[Change listing data]
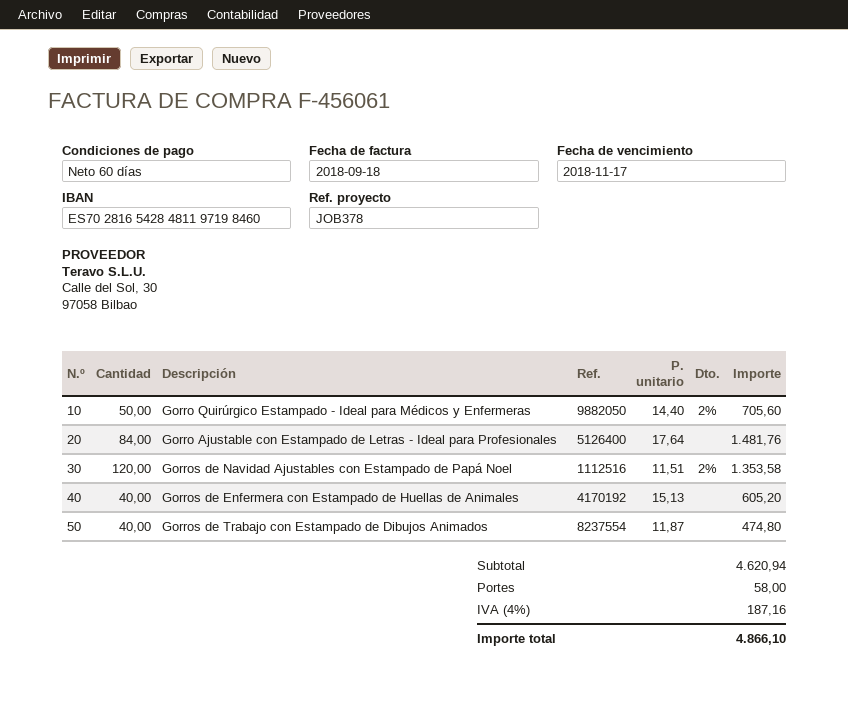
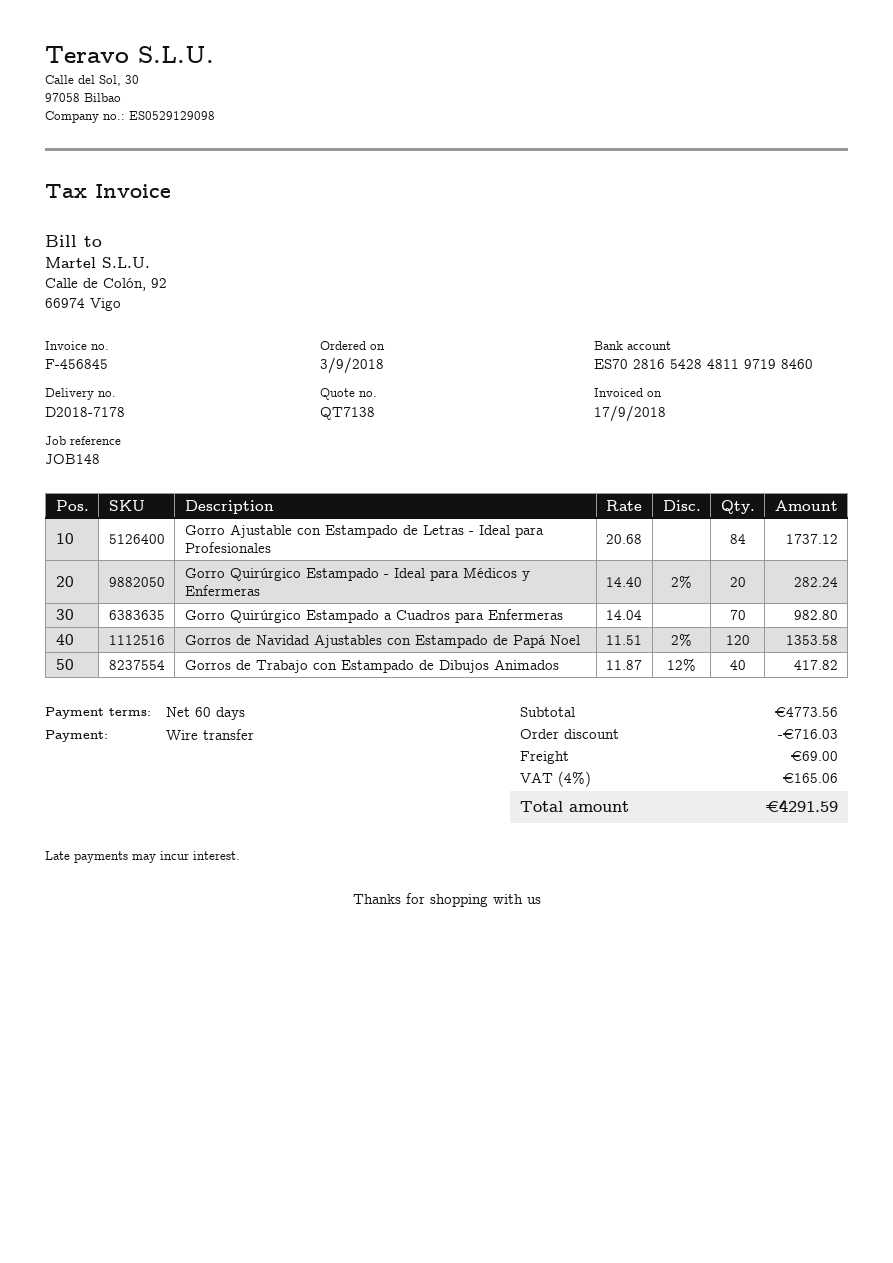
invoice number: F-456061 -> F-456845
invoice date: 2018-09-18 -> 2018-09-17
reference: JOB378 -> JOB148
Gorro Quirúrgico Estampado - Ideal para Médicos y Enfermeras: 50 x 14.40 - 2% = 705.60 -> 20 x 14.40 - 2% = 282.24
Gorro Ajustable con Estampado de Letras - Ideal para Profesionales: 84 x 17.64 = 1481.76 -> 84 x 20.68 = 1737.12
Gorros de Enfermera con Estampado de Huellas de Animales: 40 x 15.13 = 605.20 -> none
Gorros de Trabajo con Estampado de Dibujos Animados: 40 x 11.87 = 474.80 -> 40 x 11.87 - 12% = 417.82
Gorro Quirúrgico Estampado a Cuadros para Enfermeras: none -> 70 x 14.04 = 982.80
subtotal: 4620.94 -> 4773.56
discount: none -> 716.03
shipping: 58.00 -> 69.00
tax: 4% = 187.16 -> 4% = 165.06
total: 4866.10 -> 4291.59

What is required: From the data, collect all lines where the string "invoice" appears.

Exercise output:
invoice number: F-456061 -> F-456845
invoice date: 2018-09-18 -> 2018-09-17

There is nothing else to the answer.